Chapter 2 of #ScienceFictions is ostensibly about the Replication Crisis but goes much further afield than psychology. The chapter offers a succinct case for why we are right to talk about a wider ‘crisis’ in science rather than just cincerning results for some specific theories.
The opening quote of the chapter is a sentiment really wish more people took to heart. Published means ‘survived peer review’ it does not mean ‘proven to be correct’. This should be self evident but is too often ignored, including by people who should know better.
The chapter begins with a whirlwind tour of some of the most high profile failures in psychology and ties them all together by suggesting that they provide the foundation for what became the ‘replication crisis’. The summary provided is great & while brevity means some details...
...are not discussed, you do get a good overview of the problems with things like headline catching priming studies & TED talk generating ‘power posing’ research. The problems with the classic Stanford Prison experiment are also highlighted, illustrating how deep the issues run.

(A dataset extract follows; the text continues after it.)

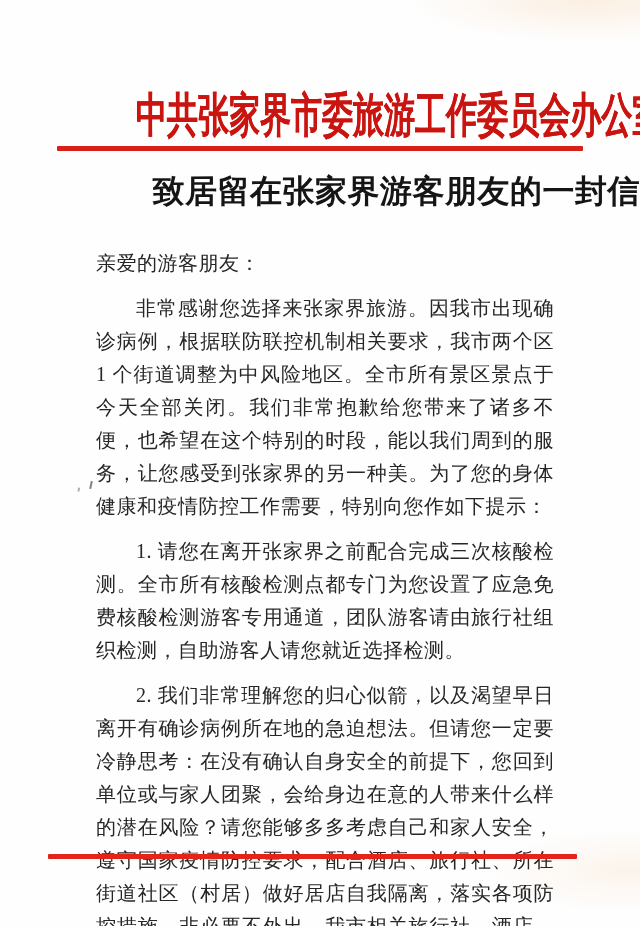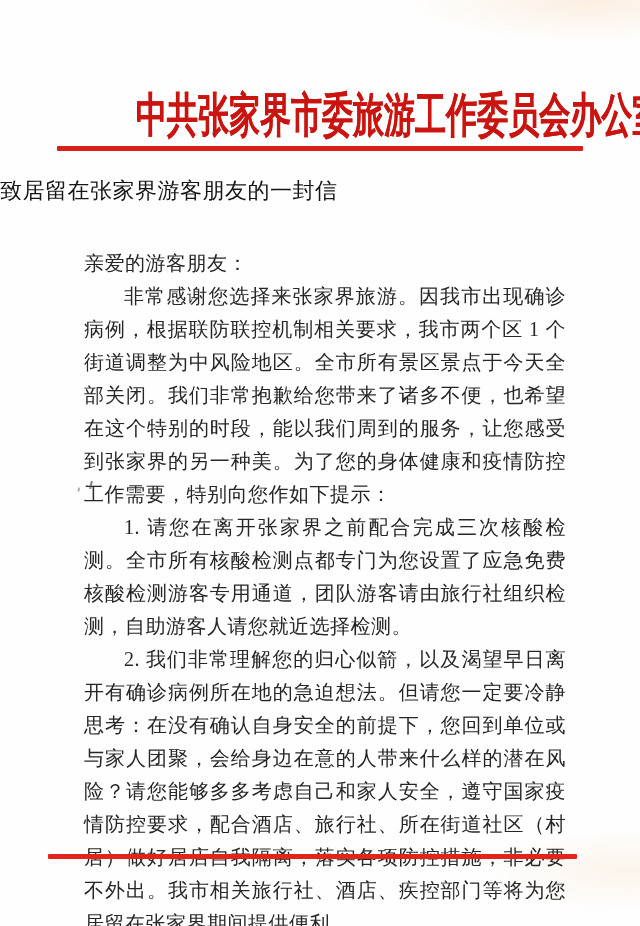"致居留在张家界游客朋友的一封信" .letter-title { font-size: 22px -> 32px; font-weight: normal -> bold; text-align: left -> right }
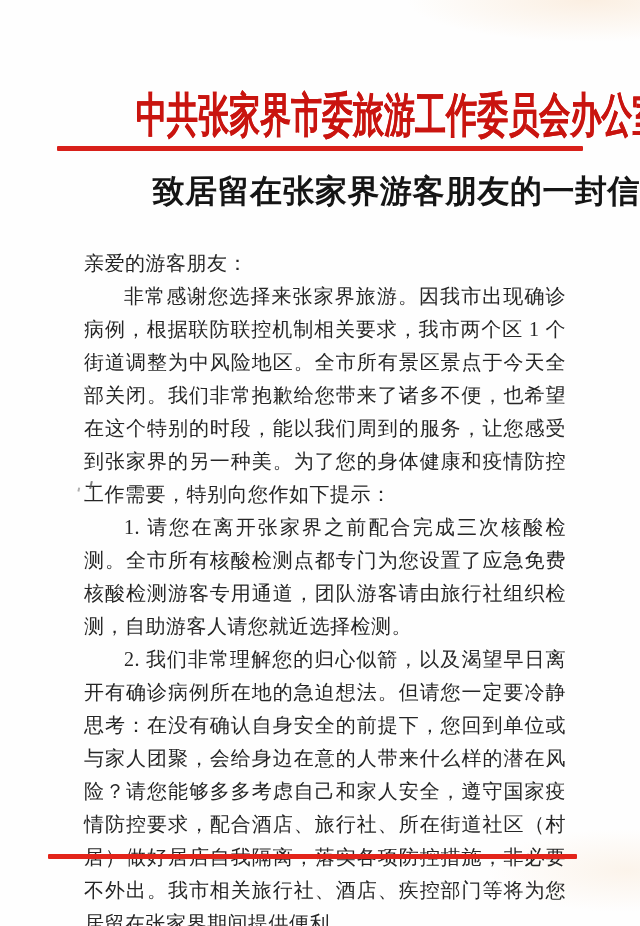"亲爱的游客朋友：" .letter-body p { margin: 0 -> 12px }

It’s important to consider here just how many of these effects were promoted through pop psychology books or things like popular TED talks. Key ingredients include a counterintuive finding, a focus on implicit cognition, and the promise of simple life changing interventions.
And the problem isn’t just restricted to self-promotional researchers hawking some fashionable new theory, we have giants in the field like the noble prize winning Kahneman, who published papers warning about overinterpreting low powered studies that fall prey to these issues.
It’s hard not to wince when reading quotes like the one below, especially when considering that subsequent research has largely confirmed that many of the high profile results Kahneman is touting were cherry picked ‘statistical flukes’.
In any case the chapter moves on to highlight that the concerns raised in psychology’s ‘Replication Crisis’ are not actually unique and we find similar kinds of problems in fields like economics, neuroscience, evolutionary biology, and marine biology.
These are not the fields people typically express concerns about but that may be in many cases because there have not yet been the same level of internal auditing that is currently going on in psychology. I think it’s also worth considering how little attention such concerns...
...are given by people who condemn the lack of rigor in fields like critical studies or gender studies. I’m not arguing for some false equivalence here. Just that if one of your stated concerns is the accumulation of reliable scientific information in academia, these issues...
...should be concerning, rather thanjust the ones that relate to the endless culture wars. Indeed, most concerning is when Stuart moves on to discuss how the same issues with low quality research & a lack of focus on replication impact medical research, including cancer research.
There is a lot of rather terrifying information presented, including how few biomedical studies even report enough details to make replications possible. Similarly, a list of recommended treatments that were later found to be ineffective, or worse harmful, makes for grim reading.
Most of this was not news to me (though I had no idea about bispectral index monitors & how useless they turned out to be) but when presented collectively it comes across as quite damning, which is likely part of why ‘alternative’ medicine advocates can seem so convincing.
A point to make here though, that Stuart emphasizes later, is that these discoveries of ineffective treatments and recognition of poor quality evidence are being made by other scientists/researchers. This is part of what makes science unlike many other approaches.
So while I agree that the high level of Cochrane reviews that report insufficient evidence for various treatments (45%!). It’s also important to celebrate that such reviews are being undertaken and negative or ambivalent findings reported.
The chapter ends on a semi-depressing note by noting that researchers, such as John Ioannidis, had been issuing warnings that went largely ignored. His classic paper ‘Why Most Published Research Findings are Wrong’ should be a staple of undergraduate courses.
The paper shows how it’s possible to ‘prove’ that listening to certain kinds of music makes you physically younger in years lived, by simply exercising researchers degrees of freedom and selective reporting. Sadly, Ioannidis himself has been in the headlines recently for some...
...hyperbolic and methodologically questionable papers published on the coronavirus epidemic. An important illustration of how everyone is fallible, including critics and those you might like to venerate as scientific heroes. Nobody is perfect.